Hacker News new | ask | show | jobs
by _bxg1 2563 days ago
Programmers, especially naive ones, tend to think asymptotically. We focus on what would be the most theoretically ideal and write off pithy concerns like "time" and "effort" as implementation details. I'm guilty of this myself.

Rust is this unusual situation where a new language is in many ways a strict improvement over a very widely-used preexisting language. That is extremely rare. So I think that's where the religious fervor comes from.

Would the world be a better place if Tor and the Linux Kernel and every C++ project out there had originally been written in Rust (setting aside the fact that this was obviously impossible)? Sure, maybe. But those projects also benefit from decades of refinement and bug fixes. Rewriting them means losing all of that. As an idealistic programmer it's tempting to write factors like legacy refinement off into the margins, but they're actually very significant. A piece of software's value doesn't solely reside in its preconceived design.

2 comments

> those projects also benefit from decades of refinement and bug fixes. Rewriting them means losing all of that.

Not my experience at all, having spent a significant chunk of my career doing rewrites for scalability. Having the existing codebase makes it very easy to benefit from the accumulated knowledge, while at the same time doing a pass through that can catch a lot of outright errors. If you can rewrite a project incrementally while keeping it working (and for C->Rust, you can), then the arguments against rewriting your code don't apply, and I'd actually consider full rewrites a useful exercise even if you weren't rewriting to a better language.

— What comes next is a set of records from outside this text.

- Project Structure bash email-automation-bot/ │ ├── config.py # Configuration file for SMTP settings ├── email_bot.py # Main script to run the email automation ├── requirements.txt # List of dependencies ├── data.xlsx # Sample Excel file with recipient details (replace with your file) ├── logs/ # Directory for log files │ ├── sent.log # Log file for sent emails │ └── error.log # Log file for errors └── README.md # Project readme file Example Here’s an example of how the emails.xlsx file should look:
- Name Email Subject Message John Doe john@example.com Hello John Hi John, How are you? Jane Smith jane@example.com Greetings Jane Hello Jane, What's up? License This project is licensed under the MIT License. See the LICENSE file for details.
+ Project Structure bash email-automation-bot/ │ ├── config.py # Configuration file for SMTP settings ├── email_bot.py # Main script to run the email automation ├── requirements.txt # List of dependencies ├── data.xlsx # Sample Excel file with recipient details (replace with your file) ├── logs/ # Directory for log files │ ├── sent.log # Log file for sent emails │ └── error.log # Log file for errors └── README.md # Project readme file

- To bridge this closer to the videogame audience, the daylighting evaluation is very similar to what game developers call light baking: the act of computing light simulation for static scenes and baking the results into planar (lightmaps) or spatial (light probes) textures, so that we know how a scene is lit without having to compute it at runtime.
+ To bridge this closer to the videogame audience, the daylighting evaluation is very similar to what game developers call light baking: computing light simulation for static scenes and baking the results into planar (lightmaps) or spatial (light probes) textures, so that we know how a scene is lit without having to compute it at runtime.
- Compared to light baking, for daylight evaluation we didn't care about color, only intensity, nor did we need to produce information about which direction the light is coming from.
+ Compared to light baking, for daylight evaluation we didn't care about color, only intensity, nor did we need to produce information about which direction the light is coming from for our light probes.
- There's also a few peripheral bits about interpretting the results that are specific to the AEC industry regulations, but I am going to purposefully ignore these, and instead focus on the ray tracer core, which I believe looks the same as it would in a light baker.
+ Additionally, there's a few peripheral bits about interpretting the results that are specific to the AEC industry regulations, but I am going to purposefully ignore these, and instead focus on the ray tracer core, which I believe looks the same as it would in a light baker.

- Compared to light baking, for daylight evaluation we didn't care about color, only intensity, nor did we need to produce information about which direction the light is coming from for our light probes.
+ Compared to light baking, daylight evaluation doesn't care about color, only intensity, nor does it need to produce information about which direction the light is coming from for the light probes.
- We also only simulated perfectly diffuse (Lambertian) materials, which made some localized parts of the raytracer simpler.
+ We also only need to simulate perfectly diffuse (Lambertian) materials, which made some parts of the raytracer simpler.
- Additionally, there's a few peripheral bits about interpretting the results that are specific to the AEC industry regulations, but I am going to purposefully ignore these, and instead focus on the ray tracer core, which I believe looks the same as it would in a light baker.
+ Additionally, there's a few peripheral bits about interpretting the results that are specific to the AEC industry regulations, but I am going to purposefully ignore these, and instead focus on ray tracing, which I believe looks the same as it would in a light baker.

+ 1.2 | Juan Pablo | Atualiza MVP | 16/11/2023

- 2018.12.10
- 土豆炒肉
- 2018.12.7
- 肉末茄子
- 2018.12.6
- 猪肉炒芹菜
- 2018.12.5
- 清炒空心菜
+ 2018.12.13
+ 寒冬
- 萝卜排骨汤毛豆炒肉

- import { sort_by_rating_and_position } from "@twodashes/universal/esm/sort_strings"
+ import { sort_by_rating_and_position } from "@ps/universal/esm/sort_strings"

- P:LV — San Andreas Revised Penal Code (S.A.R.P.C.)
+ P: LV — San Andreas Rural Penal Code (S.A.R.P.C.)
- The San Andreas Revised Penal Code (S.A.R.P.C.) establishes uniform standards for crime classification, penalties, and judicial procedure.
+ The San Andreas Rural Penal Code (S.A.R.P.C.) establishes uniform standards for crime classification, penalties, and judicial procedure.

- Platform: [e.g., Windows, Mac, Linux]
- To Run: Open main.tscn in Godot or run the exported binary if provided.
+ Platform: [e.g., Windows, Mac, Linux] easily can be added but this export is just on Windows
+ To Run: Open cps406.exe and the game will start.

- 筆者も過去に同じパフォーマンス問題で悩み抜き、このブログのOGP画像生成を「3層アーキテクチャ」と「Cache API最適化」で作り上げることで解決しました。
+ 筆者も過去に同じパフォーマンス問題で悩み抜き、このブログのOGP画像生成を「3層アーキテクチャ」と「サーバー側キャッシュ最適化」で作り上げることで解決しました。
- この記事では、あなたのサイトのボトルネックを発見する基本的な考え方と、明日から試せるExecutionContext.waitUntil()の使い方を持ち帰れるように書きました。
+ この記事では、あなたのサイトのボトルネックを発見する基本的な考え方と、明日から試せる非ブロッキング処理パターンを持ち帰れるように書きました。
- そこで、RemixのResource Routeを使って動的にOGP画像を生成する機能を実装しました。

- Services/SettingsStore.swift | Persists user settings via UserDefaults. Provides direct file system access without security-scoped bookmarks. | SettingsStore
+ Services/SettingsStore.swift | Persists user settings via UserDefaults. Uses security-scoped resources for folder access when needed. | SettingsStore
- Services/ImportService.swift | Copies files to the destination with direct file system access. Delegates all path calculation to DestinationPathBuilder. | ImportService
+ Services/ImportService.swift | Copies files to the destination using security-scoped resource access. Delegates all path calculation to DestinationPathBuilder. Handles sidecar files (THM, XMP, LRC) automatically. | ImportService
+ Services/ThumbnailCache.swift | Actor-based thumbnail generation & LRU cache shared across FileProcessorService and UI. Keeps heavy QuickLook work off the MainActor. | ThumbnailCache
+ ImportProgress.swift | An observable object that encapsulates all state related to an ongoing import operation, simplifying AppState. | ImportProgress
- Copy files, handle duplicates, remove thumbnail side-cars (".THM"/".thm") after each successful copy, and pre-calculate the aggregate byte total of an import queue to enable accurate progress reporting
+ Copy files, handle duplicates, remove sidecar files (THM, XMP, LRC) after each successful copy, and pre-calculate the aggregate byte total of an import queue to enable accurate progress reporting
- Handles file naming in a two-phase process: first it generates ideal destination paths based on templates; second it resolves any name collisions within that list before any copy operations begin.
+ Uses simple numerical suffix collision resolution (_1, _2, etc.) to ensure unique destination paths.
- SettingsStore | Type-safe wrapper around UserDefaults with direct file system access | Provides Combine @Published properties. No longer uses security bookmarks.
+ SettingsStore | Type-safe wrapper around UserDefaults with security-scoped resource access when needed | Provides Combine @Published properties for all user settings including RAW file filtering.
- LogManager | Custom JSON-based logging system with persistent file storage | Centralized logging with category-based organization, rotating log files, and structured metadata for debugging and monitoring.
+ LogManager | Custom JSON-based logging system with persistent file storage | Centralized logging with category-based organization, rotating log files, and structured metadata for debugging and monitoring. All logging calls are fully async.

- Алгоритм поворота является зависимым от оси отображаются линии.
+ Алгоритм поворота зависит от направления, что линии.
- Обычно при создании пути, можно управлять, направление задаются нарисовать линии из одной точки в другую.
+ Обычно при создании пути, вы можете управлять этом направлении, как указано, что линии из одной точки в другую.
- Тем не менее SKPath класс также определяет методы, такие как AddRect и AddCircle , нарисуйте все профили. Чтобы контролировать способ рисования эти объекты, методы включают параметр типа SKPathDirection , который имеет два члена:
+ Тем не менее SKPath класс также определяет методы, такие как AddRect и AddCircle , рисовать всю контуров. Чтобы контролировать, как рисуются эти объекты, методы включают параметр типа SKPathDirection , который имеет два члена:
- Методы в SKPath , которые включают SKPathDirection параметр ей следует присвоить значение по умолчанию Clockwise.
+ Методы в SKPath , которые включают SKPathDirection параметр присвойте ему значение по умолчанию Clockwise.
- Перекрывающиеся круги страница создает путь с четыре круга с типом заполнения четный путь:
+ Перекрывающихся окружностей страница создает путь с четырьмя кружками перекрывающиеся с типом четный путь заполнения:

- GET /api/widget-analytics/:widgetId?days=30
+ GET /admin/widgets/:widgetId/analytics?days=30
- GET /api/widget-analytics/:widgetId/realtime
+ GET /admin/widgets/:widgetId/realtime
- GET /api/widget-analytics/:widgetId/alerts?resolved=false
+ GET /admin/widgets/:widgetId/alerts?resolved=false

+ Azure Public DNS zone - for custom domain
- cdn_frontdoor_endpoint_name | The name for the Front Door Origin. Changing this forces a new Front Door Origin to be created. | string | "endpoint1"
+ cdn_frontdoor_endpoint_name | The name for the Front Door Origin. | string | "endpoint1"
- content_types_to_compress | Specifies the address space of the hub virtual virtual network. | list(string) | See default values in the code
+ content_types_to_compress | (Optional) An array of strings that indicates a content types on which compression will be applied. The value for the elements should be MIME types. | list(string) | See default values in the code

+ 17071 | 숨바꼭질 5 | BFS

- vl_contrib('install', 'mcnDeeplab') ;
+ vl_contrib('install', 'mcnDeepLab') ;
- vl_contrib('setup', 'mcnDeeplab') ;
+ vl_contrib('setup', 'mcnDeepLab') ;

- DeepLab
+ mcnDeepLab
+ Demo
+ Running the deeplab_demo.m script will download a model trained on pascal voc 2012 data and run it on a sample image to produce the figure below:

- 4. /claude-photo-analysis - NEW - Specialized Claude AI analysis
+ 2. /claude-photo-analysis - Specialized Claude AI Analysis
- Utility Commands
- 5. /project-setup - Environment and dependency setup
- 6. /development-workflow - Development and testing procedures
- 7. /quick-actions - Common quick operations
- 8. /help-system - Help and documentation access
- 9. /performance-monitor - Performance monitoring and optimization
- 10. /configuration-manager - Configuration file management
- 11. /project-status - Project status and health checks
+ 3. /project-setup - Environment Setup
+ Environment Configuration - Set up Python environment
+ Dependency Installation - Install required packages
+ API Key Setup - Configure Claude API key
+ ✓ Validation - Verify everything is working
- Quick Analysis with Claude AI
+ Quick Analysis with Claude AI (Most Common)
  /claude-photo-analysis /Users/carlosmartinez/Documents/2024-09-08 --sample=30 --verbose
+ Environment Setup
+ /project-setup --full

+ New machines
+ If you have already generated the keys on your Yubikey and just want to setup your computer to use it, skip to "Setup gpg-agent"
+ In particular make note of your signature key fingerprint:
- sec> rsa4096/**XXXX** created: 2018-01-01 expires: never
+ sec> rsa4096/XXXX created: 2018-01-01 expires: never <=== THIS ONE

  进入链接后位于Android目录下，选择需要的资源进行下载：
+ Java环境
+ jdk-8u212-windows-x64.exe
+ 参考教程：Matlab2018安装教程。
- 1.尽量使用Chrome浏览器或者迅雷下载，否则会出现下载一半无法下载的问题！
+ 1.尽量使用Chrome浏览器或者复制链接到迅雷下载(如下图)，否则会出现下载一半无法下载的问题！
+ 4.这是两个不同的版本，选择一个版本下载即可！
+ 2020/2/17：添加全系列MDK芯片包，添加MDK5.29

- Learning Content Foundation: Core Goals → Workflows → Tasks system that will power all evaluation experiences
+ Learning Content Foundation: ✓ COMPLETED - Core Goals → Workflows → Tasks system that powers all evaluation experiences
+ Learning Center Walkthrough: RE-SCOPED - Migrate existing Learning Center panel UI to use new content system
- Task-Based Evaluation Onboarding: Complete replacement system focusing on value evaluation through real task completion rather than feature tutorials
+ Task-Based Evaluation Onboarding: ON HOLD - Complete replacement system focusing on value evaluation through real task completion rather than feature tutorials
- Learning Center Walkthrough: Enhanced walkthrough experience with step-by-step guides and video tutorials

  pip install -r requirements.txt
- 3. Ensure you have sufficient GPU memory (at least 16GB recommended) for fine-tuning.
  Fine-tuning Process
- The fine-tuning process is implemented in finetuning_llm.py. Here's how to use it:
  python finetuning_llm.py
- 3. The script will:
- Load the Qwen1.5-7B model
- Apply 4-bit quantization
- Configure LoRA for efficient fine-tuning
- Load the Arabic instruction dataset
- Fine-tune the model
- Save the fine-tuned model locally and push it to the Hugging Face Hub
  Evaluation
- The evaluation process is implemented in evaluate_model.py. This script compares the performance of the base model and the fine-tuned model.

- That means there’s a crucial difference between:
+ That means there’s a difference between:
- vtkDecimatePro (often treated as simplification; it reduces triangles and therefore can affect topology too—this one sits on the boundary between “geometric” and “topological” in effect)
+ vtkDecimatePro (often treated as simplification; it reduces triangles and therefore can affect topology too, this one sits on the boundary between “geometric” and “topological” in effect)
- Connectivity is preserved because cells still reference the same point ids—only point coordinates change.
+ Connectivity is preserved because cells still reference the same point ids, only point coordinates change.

Maybe. But even with the old code base for reference, it's easy to not see that those weird lines right there are written the way they are to handle two different corner cases (and of course there's no helpful comments to explain it). This is especially true if you're rewriting from $MORE_OPAQUE_LANGUAGE to $CLEARER_LANGUAGE. There can be a lot of not obvious things going on in the opaque stuff, and you can drop things you need in the rewrite unless you are very careful.

As carlmr points out, tests can help a lot... if you've got tests for those corner cases. They can be new tests, created as part of the rewrite - if anyone remembers that they are needed, or if anyone can see the corner cases either in the problem space or in the code. (This argues for doing the rewrite while the original authors are still around, preferably with them as part of the rewrite team.)

Right. Put differently: any sufficiently long-lived codebase contains institutional knowledge. Knowledge that goes deeper than just the explicit interface boundaries that you're planning to re-implement. That doesn't mean rewrites are a bad idea, just a disruptive one. They'll introduce new fragility for a while before they start being a net gain. Code has to be broken-in, like a new pair of shoes.
> There can be a lot of not obvious things going on in the opaque stuff, and you can drop things you need in the rewrite unless you are very careful.

If the knowledge is so opaque as to be nonobvious from the code in front of you, then it's already an accident waiting to happen: someone making normal maintenance changes to that code (not a rewrite) would be equally likely to break those properties.

I agree. I made rewrites all the time (and from lang to lang, to architecture to another). Rewrites are a net plus for me.

What is important is that $new_lang or $new_arch MUST help to cut in big ways problems and/or code.

To say something minimal, Rust eliminate (except when interfacing with $old) NULLs. Also, pattern matching make a lot of problems go away, FOREVER.

This mean, that is like have another developer also helping in cut work and at the same time increase quality.

This is not limited to compilers. For example, I work for business apps and use RDBMS a lot. Use a RDBMS well? It cut work and increase quality.

Rewriting queries, schemas and using indexes, views and ANY trick the RDBMS allow you (the idea "not use a DB at full because 'data independence' is poison if not VERY well justified) help by spades.

So:

- Naive rewriting = VERY BAD

- Move from $old to $new WITHOUT the help of a "improved" architecture, feature, tooling or concept = WASTED

- Move from $old to $new with better? TOTAL WIN.

P.D: I think move from too similar Langs probably will waste stuff. You see much more bang from your buck when move from imperative to functional, than from imperative to imperative. Not because functional is superior, but because it force to bring power (use of inmutable and algebraic types, for example) that before was dependent on discipline...

My experience as well. The key point here is the incremental part. This works especially well if you're adding regression tests incrementally as well. This necessitates a certain modularity & testability in the legacy project though, which often isn't the case. There's a certain threshold in technical debt (depending on the size of the project), at which point a complete rewrite may be better.

For most of the other projects Working Effectively With Legacy Code by Michael Feathers contains a good approach for slowly modularizing and testing the system, before exchanging parts.

Incidentally, Tor has some Rust in it these days. I haven't heard from them for a while, so I don't know how the project is going...
Tor is probably one of the better cases because of its stringent security requirements, but there remains an oft-ignored tradeoff of losing all that refinement work (and the fact that you can't just flip a switch to make it happen). It's a cost/benefit decision.
Totally; that's why it's not a wholesale re-write, it's slowly replacing old code bit by bit, or writing new code.

Which is the only real way to migrate any codebase of significant size to a new language.